> [WHAT THE TASK ASKS]
Please copy the records exactly as they appear, with all pictures left out.

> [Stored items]

□ □ □ □ □

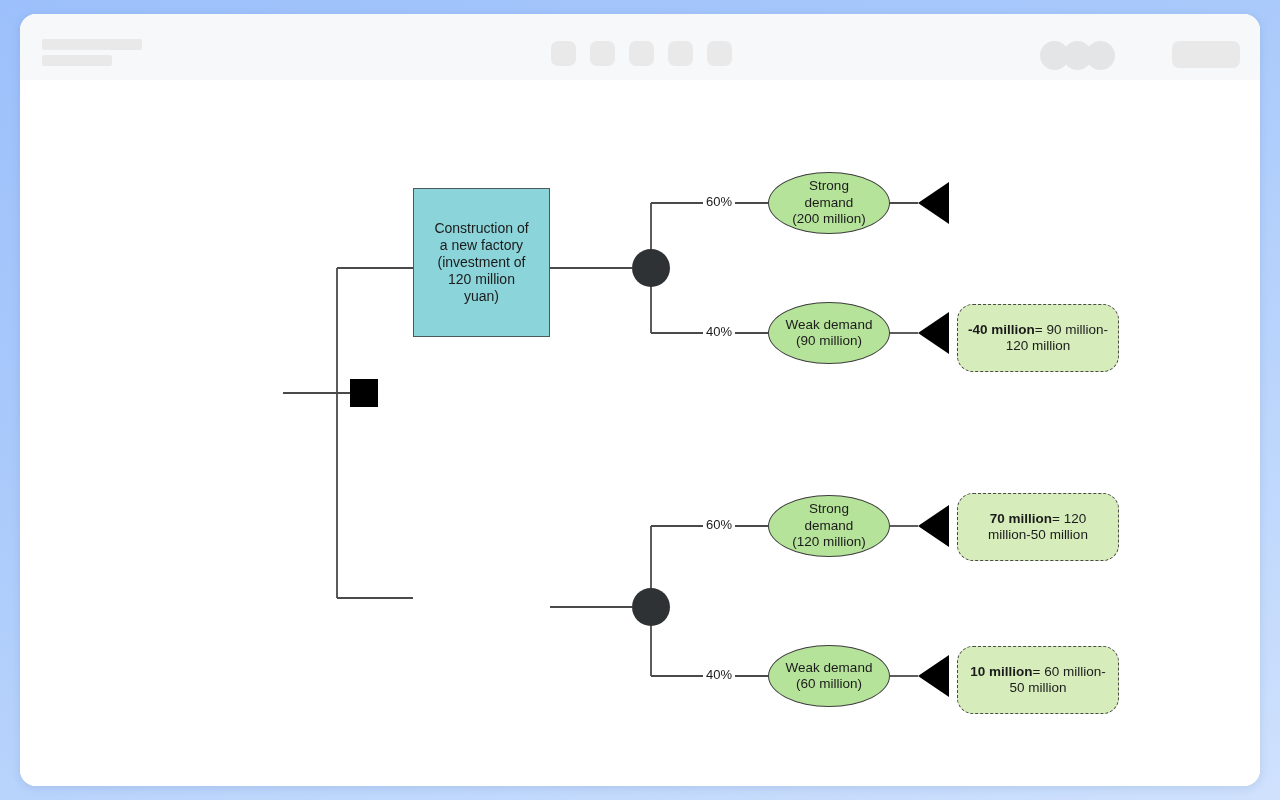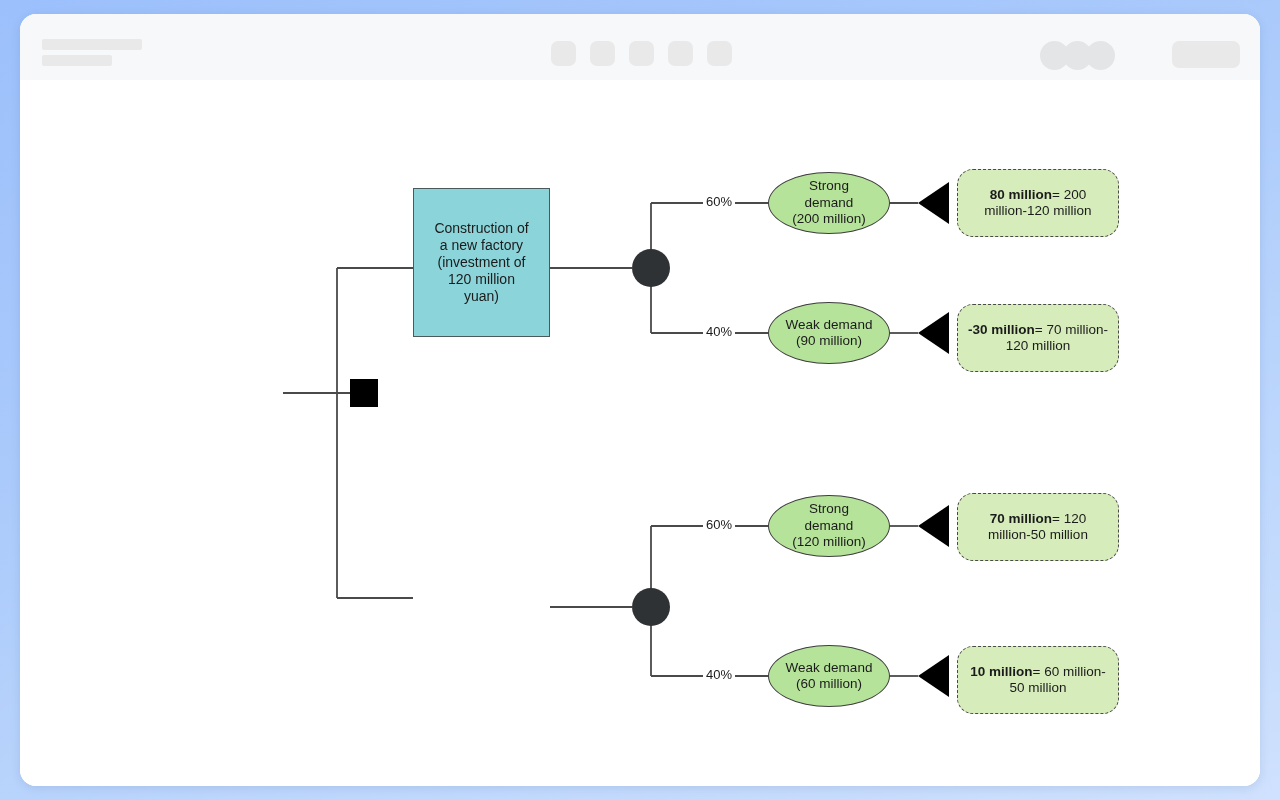--- a/index.html
+++ b/index.html
@@ -226,11 +226,6 @@
     <div class="arrow-tri" style="left:898px; top:425px;"></div>
     <div class="arrow-tri" style="left:898px; top:575px;"></div>
 
-    <div class="node node-payoff" style="left:937px; top:89px; width:162px; height:68px;">
-      <span>
-        <b>80 million</b><span>= 200 million-120 million</span>
-      </span>
-    </div>
 
     <div class="node node-payoff" style="left:937px; top:224px; width:162px; height:68px;">
       <span>

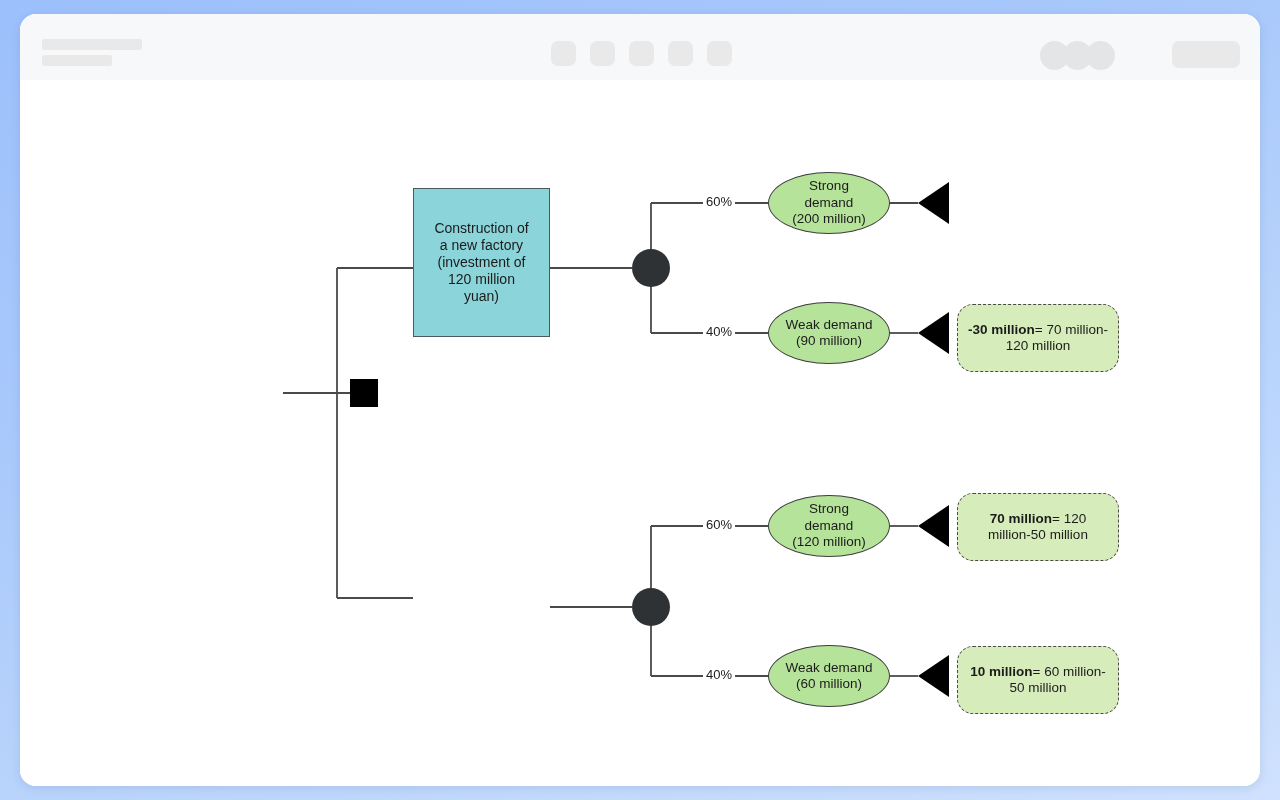--- a/index.html
+++ b/index.html
@@ -229,7 +229,7 @@
 
     <div class="node node-payoff" style="left:937px; top:224px; width:162px; height:68px;">
       <span>
-        <b>-30 million</b><span>= 70 million-120 million</span>
+        <b>-40 million</b><span>= 70 million-120 million</span>
       </span>
     </div>
 

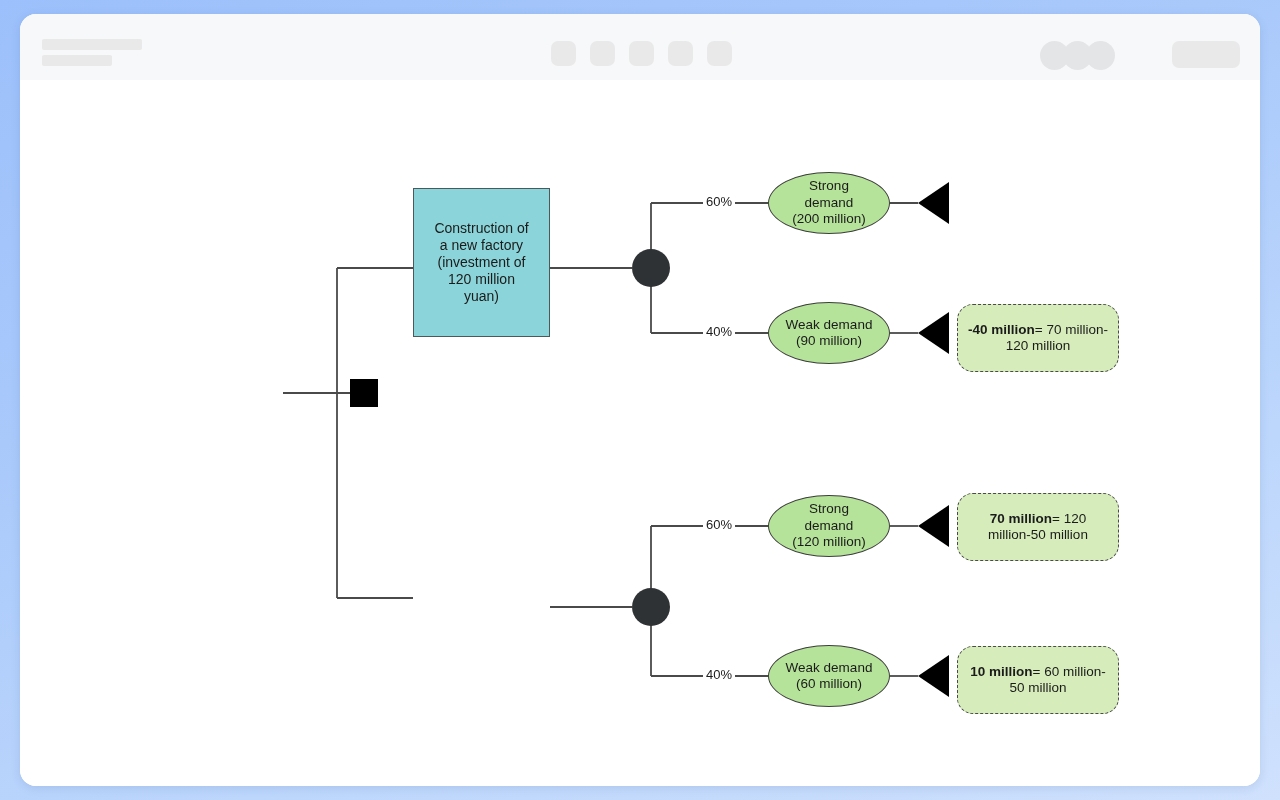--- a/index.html
+++ b/index.html
@@ -229,7 +229,7 @@
 
     <div class="node node-payoff" style="left:937px; top:224px; width:162px; height:68px;">
       <span>
-        <b>-40 million</b><span>= 70 million-120 million</span>
+        <b>-40 million</b><span>= 90 million-120 million</span>
       </span>
     </div>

□ □ □ □ □

> [YOUR SOLUTION]
--- a/index.html
+++ b/index.html
@@ -226,11 +226,6 @@
     <div class="arrow-tri" style="left:898px; top:425px;"></div>
     <div class="arrow-tri" style="left:898px; top:575px;"></div>
 
-    <div class="node node-payoff" style="left:937px; top:89px; width:162px; height:68px;">
-      <span>
-        <b>80 million</b><span>= 200 million-120 million</span>
-      </span>
-    </div>
 
     <div class="node node-payoff" style="left:937px; top:224px; width:162px; height:68px;">
       <span>

--- a/index.html
+++ b/index.html
@@ -229,7 +229,7 @@
 
     <div class="node node-payoff" style="left:937px; top:224px; width:162px; height:68px;">
       <span>
-        <b>-30 million</b><span>= 70 million-120 million</span>
+        <b>-40 million</b><span>= 70 million-120 million</span>
       </span>
     </div>
 

--- a/index.html
+++ b/index.html
@@ -229,7 +229,7 @@
 
     <div class="node node-payoff" style="left:937px; top:224px; width:162px; height:68px;">
       <span>
-        <b>-40 million</b><span>= 70 million-120 million</span>
+        <b>-40 million</b><span>= 90 million-120 million</span>
       </span>
     </div>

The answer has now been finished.